Hazing ‘cries for help’ mounted at Binghamton, report says

Officials at Binghamton University are more than likely recoiling from a report published on page A1 of the New York Times on Wednesday that details complaints stemming from last spring's hazing scandal that forced the university to temporarily halt pledging all of the school's fraternities and sororities. (Three fraternities currently are banned from recruiting new members, say officials, and a sorority is on probation.)

The paper published numerous emails sent by students and parents to the school pleading with it to crack down on what they described as dangerous hazing rituals.

One student wrote: "I was hosed, waterboarded, force-fed disgusting mixtures of food, went through physical exercises until I passed out, and crawled around outside in my boxers to the point where my stomach, elbows, thighs and knees are filled with cuts, scrapes and bruises."

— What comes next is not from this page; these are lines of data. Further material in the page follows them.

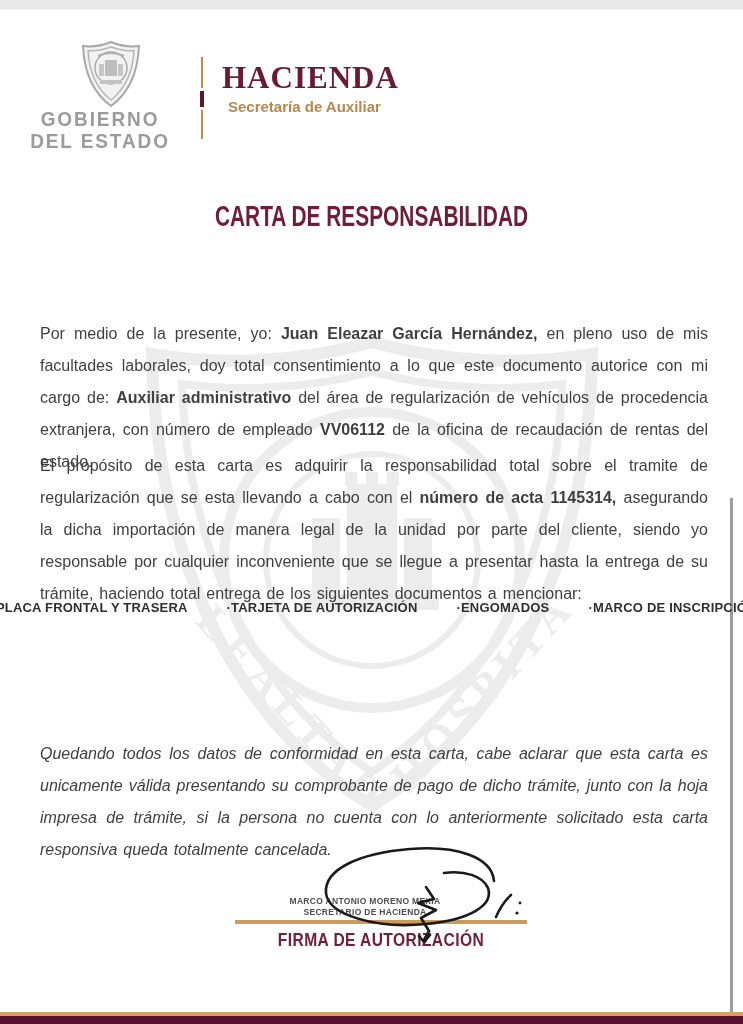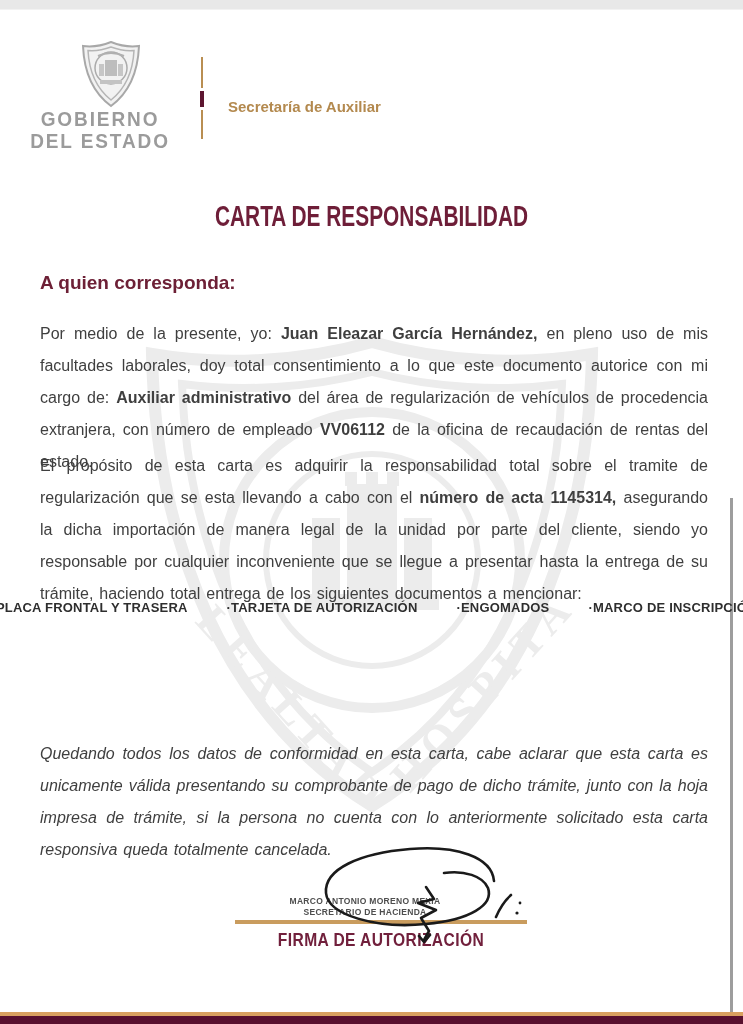--- a/index.html
+++ b/index.html
@@ -91,6 +91,7 @@
     <div class="seg-maroon"></div>
     <div class="seg-gold-bottom"></div>
   </div>
+  <div class="brand-title">HACIENDA</div>
   <div class="brand-subtitle">Secretaría de Auxiliar</div>
 
   <div class="letter-title above">CARTA DE RESPONSABILIDAD</div>

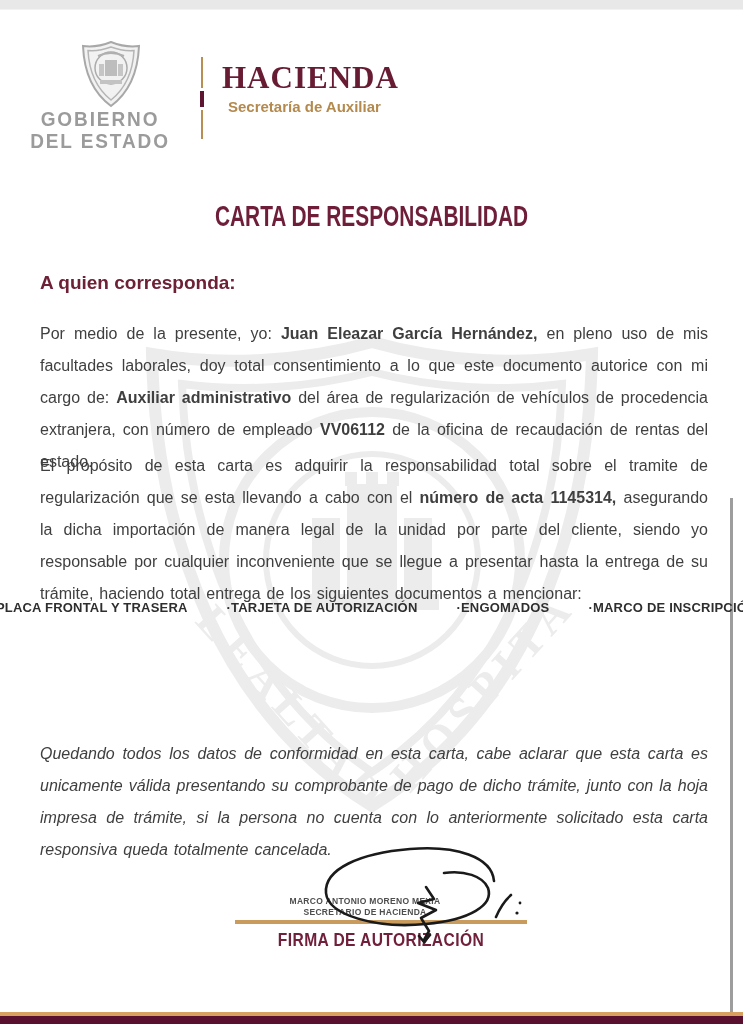--- a/index.html
+++ b/index.html
@@ -95,7 +95,6 @@
   <div class="brand-subtitle">Secretaría de Auxiliar</div>
 
   <div class="letter-title above">CARTA DE RESPONSABILIDAD</div>
-  <div class="salutation above">A quien corresponda:</div>
 
   <div class="body-copy p1 above"><span>Por medio de la presente, yo: </span><b>Juan Eleazar García Hernández,</b><span> en pleno uso de mis facultades laborales, doy total consentimiento a lo que este documento autorice con mi cargo de: </span><b>Auxiliar administrativo</b><span> del área de regularización de vehículos de procedencia extranjera, con número de empleado </span><b>VV06112</b><span> de la oficina de recaudación de rentas del estado.</span></div>
   <div class="body-copy p2 above"><span>El propósito de esta carta es adquirir la responsabilidad total sobre el tramite de regularización que se esta llevando a cabo con el </span><b>número de acta 1145314,</b><span> asegurando la dicha importación de manera legal de la unidad por parte del cliente, siendo yo responsable por cualquier inconveniente que se llegue a presentar hasta la entrega de su trámite, haciendo total entrega de los siguientes documentos a mencionar:</span></div>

Others said they were thrown into a freezing shower, blindfolded, driven miles from campus and relieved of their phones, and forced to walk barefoot in the snow, resulting in frostbite. One pledge said she was "forced to eat concoctions meant to make pledges vomit on one another" and to hold hot coals in her hands.

"My entire tenure from start to finish, I was scared to death that someone was going to die," said Sunni Solomon, the former assistant director of Greek life at Binghamton, in an email to the Times.

No one died at Binghamton, but at least six deaths relating to hazing—including Robert Champion, the Florida A&M drum major who died following a ritual beating by other band members—were reported at other U.S. schools in the last two years.

According to Hank Nuwer, who chronicles hazing deaths among U.S. college students, there have been 137 deaths resulting from hazing initiations since 1940—and 70 since 1990.

In 2011, a 19-year-old sophomore died after a night of heavy drinking at a Cornell frat house. His mother filed a wrongful death suit against the school, alleging "he was kidnapped in the early morning of Feb. 25 by fraternity pledges who bound his wrists and ankles with zip ties and duct tape, then forced him to drink until he passed out."

An autopsy showed he had a blood-alcohol level of 0.409 percent, five times the legal limit. Cornell subsequently launched an independent task force to study the hazing problem.

"Greek Life at Cornell, after 144 years, is at a tipping point," the task force wrote in a preliminary report. "The Greek Community has a choice: We can recognize and respond to threats like dangerous hazing and high risk drinking or we can cease to exist."

The task force recommended an "end to pledging as we know it," and the development of an initiation process "free of degradation, humiliation or any other form of hazing."

Among other solutions still being mulled: "Make Cornell a dry campus and/or a dry Greek system"; "eliminate all Greek residences, convert to social clubs"; "establish faculty in residence in every house"; and lower the drinking age to 18 (making off-campus bars accessible). All would effectively emasculate fraternities and sororities.

Just 10 percent of Binghamton's students are members of fraternities and sororities, according to Student Life data. But 39 percent of its 11,861 undergraduates live off campus—meaning there's plenty of partying going on away from the school. (The first of Binghamton's "Ten Commandments," the student newspaper recently joked, would be "Thou shalt not vomit in a cab.")

The Times report on Binghamton's hazing complaints comes just days before the start of National Hazing Prevention Week, Sept. 24-28.

Some commenters on the N.Y Times story, though, were not so sympathetic.

"I don't understand these complaints," one wrote. "Is someone forcing these people to join these archaic institutions?"

"Every time a parent complains about how his or her child is being hazed, the university should respond, 'If your little snowflake doesn't want to get waterboarded, then maybe he/she shouldn't choose to hang out with people who want to waterboard them.'"

"If you don't want to get hazed then don't pledge, it is really that simple," wrote another.

"Having gone to SUNY Binghamton years ago, I can say it's not that simple," an apparent alumni countered. "There is no real college town there. There's very little for students to do except drink and study. And then drink some more. There is no social scene except drinking."